Task description:
A faithful copy of all the data is required; pictures should not be included.

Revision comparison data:
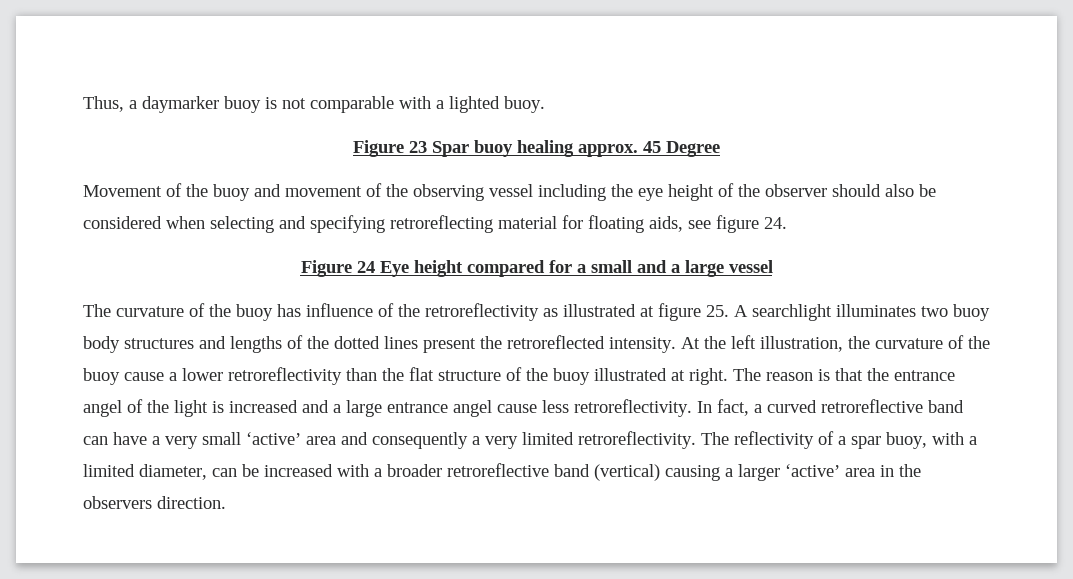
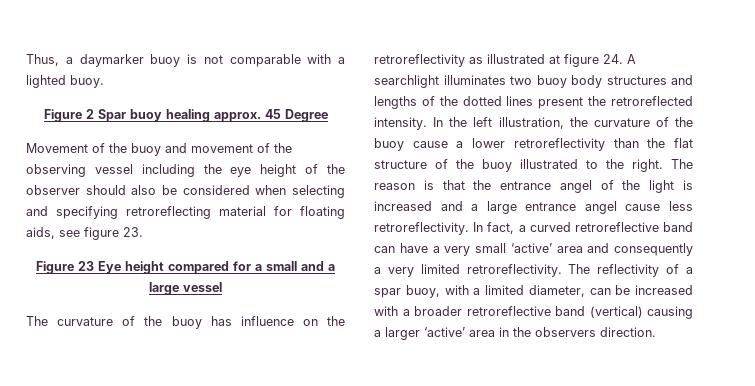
- Figure 23 Spar buoy healing approx. 45 Degree
+ Figure 2 Spar buoy healing approx. 45 Degree
- Movement of the buoy and movement of the observing vessel including the eye height of the observer should also be considered when selecting and specifying retroreflecting material for floating aids, see figure 24.
- Figure 24 Eye height compared for a small and a large vessel
+ Movement of the buoy and movement of the observing vessel including the eye height of the observer should also be considered when selecting and specifying retroreflecting material for floating aids, see figure 23.
+ Figure 23 Eye height compared for a small and a large vessel
- The curvature of the buoy has influence of the retroreflectivity as illustrated at figure 25. A searchlight illuminates two buoy body structures and lengths of the dotted lines present the retroreflected intensity.
+ The curvature of the buoy has influence on the retroreflectivity as illustrated at figure 24. A searchlight illuminates two buoy body structures and lengths of the dotted lines present the retroreflected intensity.
- At the left illustration, the curvature of the buoy cause a lower retroreflectivity than the flat structure of the buoy illustrated at right.
+ In the left illustration, the curvature of the buoy cause a lower retroreflectivity than the flat structure of the buoy illustrated to the right.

Exercise answer:
- Figure 23 Spar buoy healing approx. 45 Degree
+ Figure 2 Spar buoy healing approx. 45 Degree
- Movement of the buoy and movement of the observing vessel including the eye height of the observer should also be considered when selecting and specifying retroreflecting material for floating aids, see figure 24.
- Figure 24 Eye height compared for a small and a large vessel
+ Movement of the buoy and movement of the observing vessel including the eye height of the observer should also be considered when selecting and specifying retroreflecting material for floating aids, see figure 23.
+ Figure 23 Eye height compared for a small and a large vessel
- The curvature of the buoy has influence of the retroreflectivity as illustrated at figure 25. A searchlight illuminates two buoy body structures and lengths of the dotted lines present the retroreflected intensity.
+ The curvature of the buoy has influence on the retroreflectivity as illustrated at figure 24. A searchlight illuminates two buoy body structures and lengths of the dotted lines present the retroreflected intensity.
- At the left illustration, the curvature of the buoy cause a lower retroreflectivity than the flat structure of the buoy illustrated at right.
+ In the left illustration, the curvature of the buoy cause a lower retroreflectivity than the flat structure of the buoy illustrated to the right.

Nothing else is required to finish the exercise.